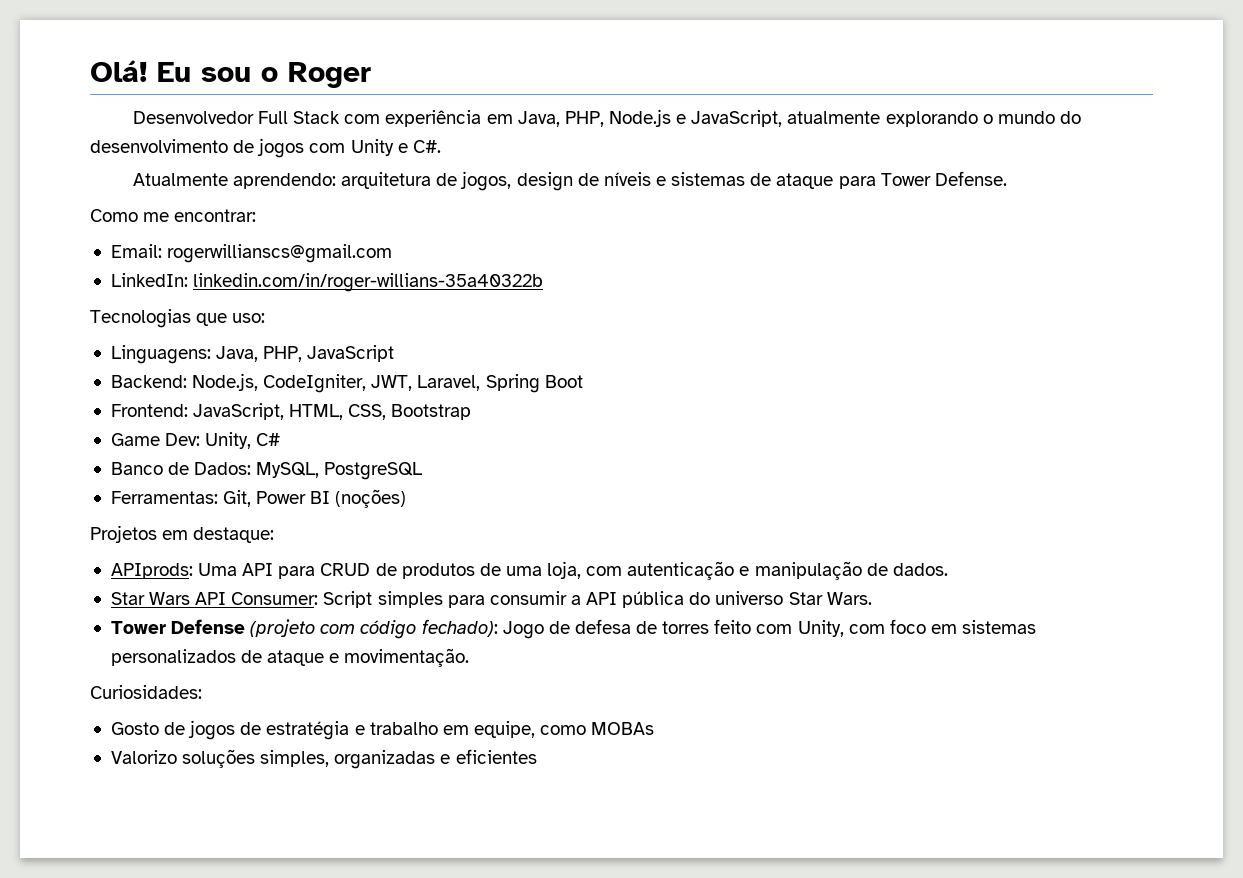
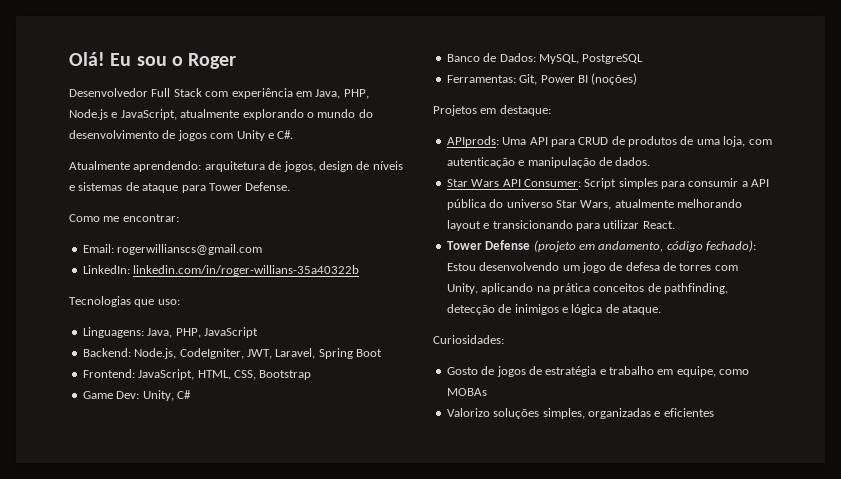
- Star Wars API Consumer: Script simples para consumir a API pública do universo Star Wars.
- Tower Defense (projeto com código fechado): Jogo de defesa de torres feito com Unity, com foco em sistemas personalizados de ataque e movimentação.
+ Star Wars API Consumer: Script simples para consumir a API pública do universo Star Wars, atualmente melhorando layout e transicionando para utilizar React.
+ Tower Defense (projeto em andamento, código fechado): Estou desenvolvendo um jogo de defesa de torres com Unity, aplicando na prática conceitos de pathfinding, detecção de inimigos e lógica de ataque.

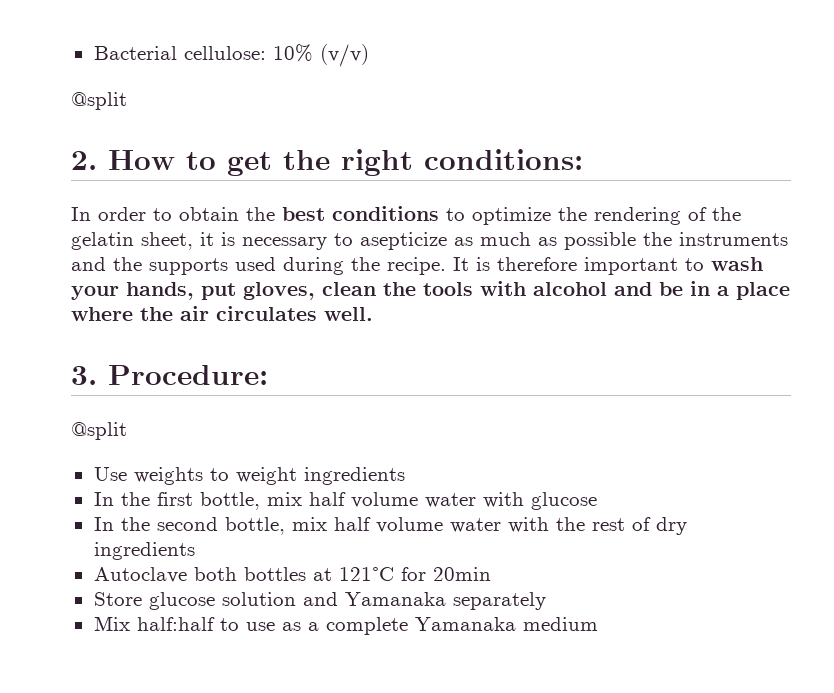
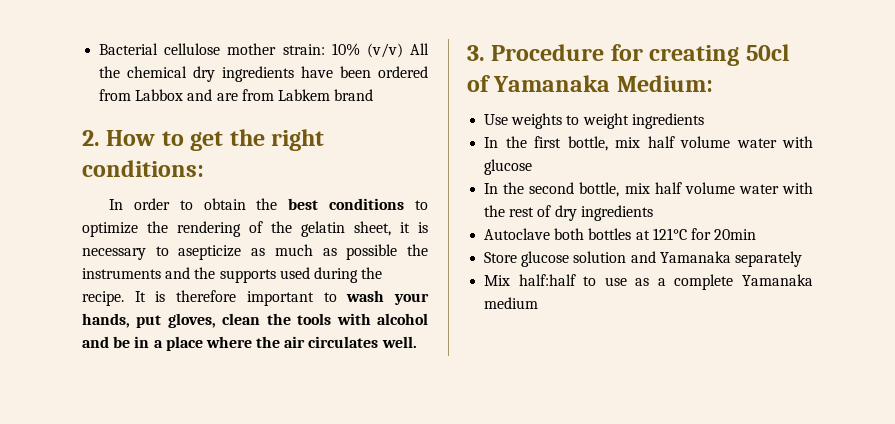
- Bacterial cellulose: 10% (v/v)
- @split
+ Bacterial cellulose mother strain: 10% (v/v) All the chemical dry ingredients have been ordered from Labbox and are from Labkem brand
- 3. Procedure:
- @split
+ 3. Procedure for creating 50cl of Yamanaka Medium:

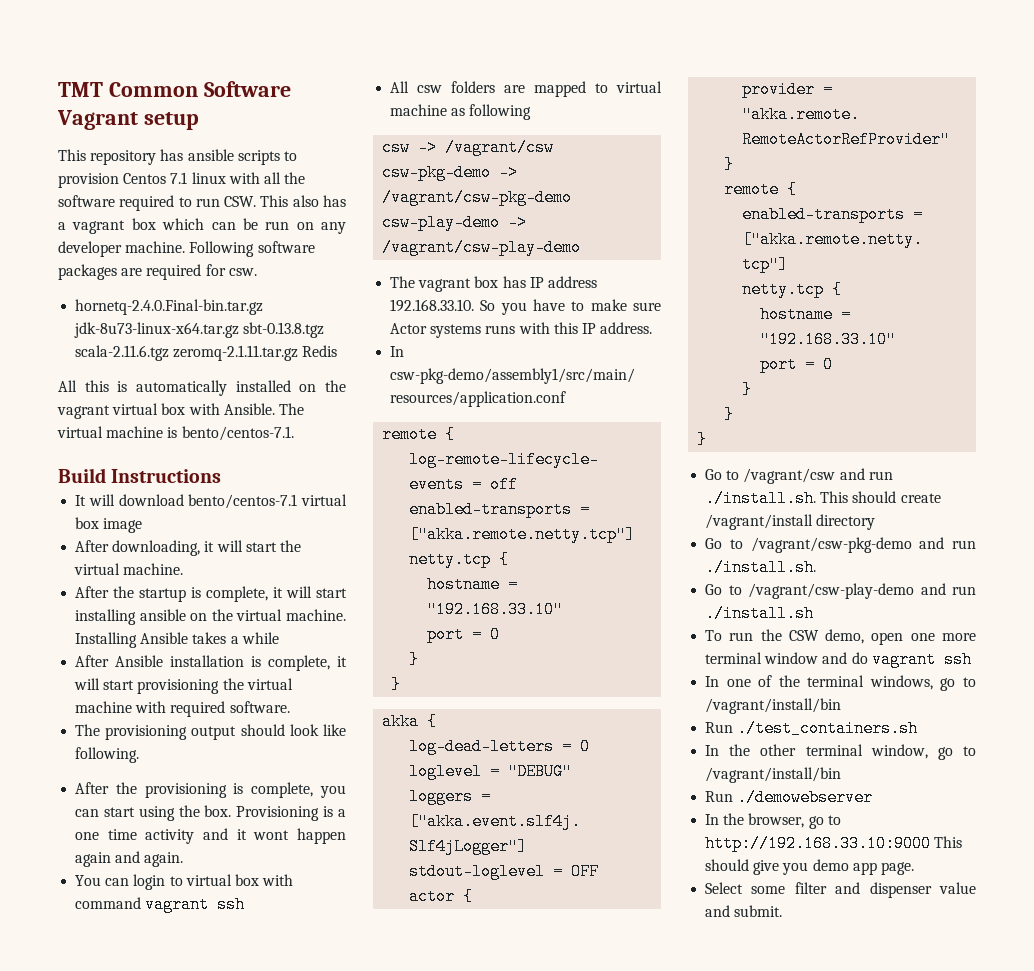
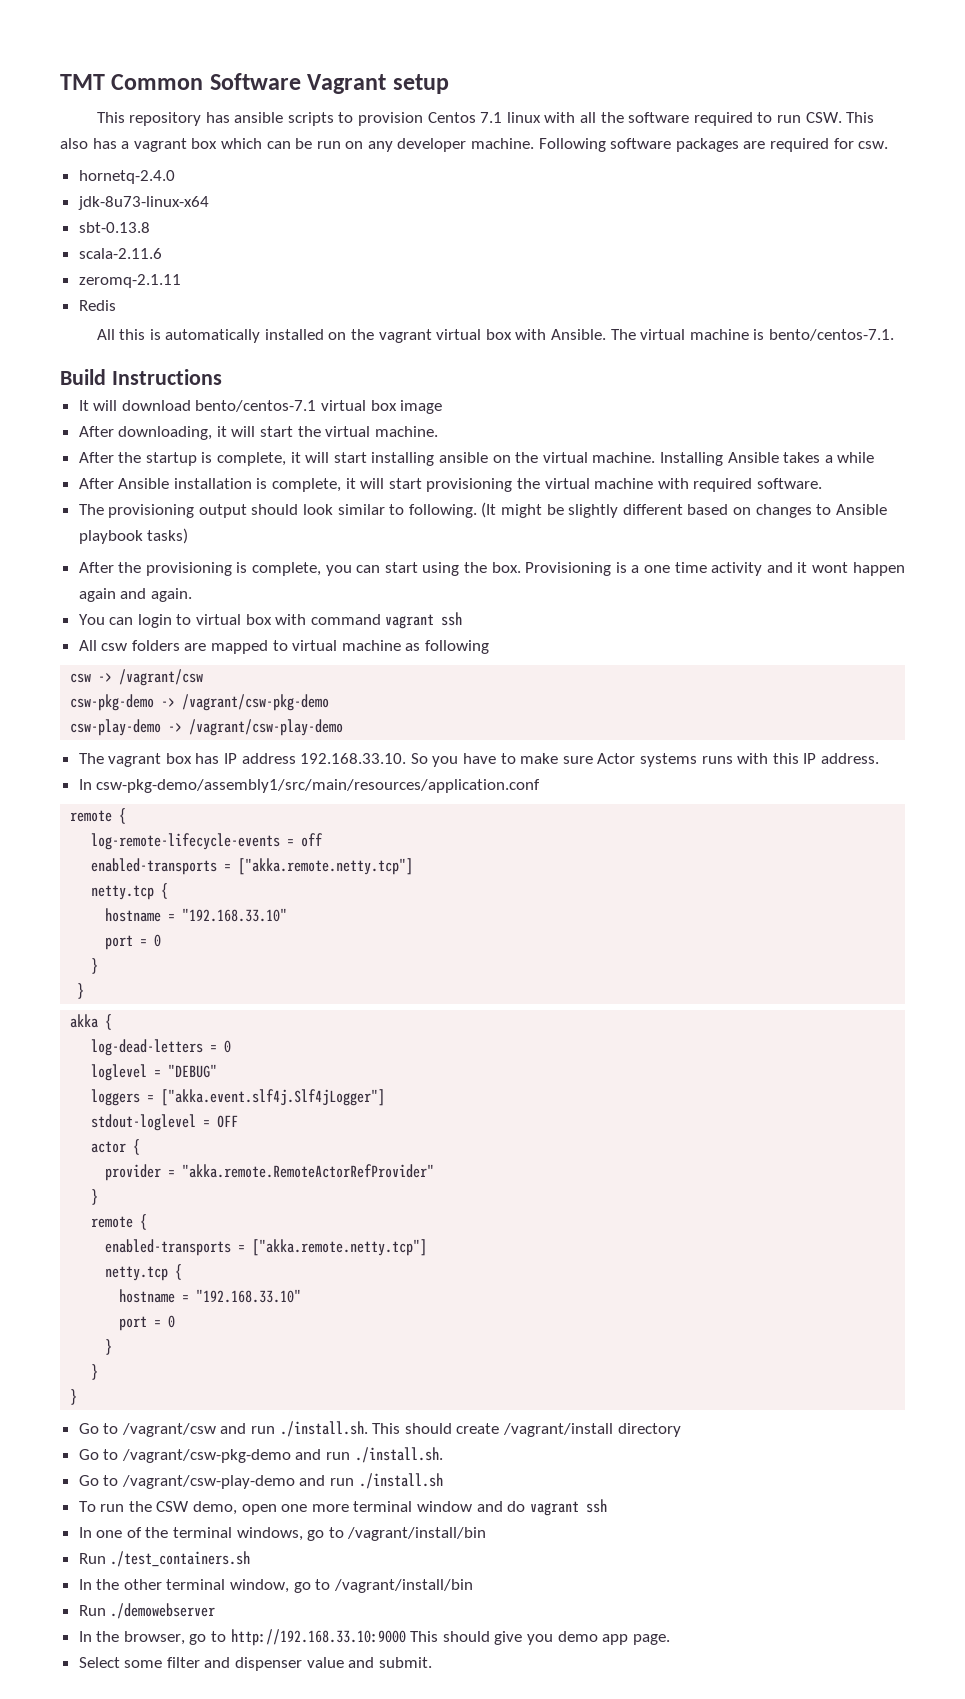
- hornetq-2.4.0.Final-bin.tar.gz jdk-8u73-linux-x64.tar.gz sbt-0.13.8.tgz scala-2.11.6.tgz zeromq-2.1.11.tar.gz Redis
+ hornetq-2.4.0
+ jdk-8u73-linux-x64
+ sbt-0.13.8
+ scala-2.11.6
+ zeromq-2.1.11
+ Redis
- The provisioning output should look like following.
+ The provisioning output should look similar to following. (It might be slightly different based on changes to Ansible playbook tasks)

_ _ _ _ _

▶ WHAT IS NEEDED:
What you produce must match the listing word for word, with no images in it.

▶ OUTPUT FOR THIS EXERCISE:
- Star Wars API Consumer: Script simples para consumir a API pública do universo Star Wars.
- Tower Defense (projeto com código fechado): Jogo de defesa de torres feito com Unity, com foco em sistemas personalizados de ataque e movimentação.
+ Star Wars API Consumer: Script simples para consumir a API pública do universo Star Wars, atualmente melhorando layout e transicionando para utilizar React.
+ Tower Defense (projeto em andamento, código fechado): Estou desenvolvendo um jogo de defesa de torres com Unity, aplicando na prática conceitos de pathfinding, detecção de inimigos e lógica de ataque.

- Bacterial cellulose: 10% (v/v)
- @split
+ Bacterial cellulose mother strain: 10% (v/v) All the chemical dry ingredients have been ordered from Labbox and are from Labkem brand
- 3. Procedure:
- @split
+ 3. Procedure for creating 50cl of Yamanaka Medium:

- hornetq-2.4.0.Final-bin.tar.gz jdk-8u73-linux-x64.tar.gz sbt-0.13.8.tgz scala-2.11.6.tgz zeromq-2.1.11.tar.gz Redis
+ hornetq-2.4.0
+ jdk-8u73-linux-x64
+ sbt-0.13.8
+ scala-2.11.6
+ zeromq-2.1.11
+ Redis
- The provisioning output should look like following.
+ The provisioning output should look similar to following. (It might be slightly different based on changes to Ansible playbook tasks)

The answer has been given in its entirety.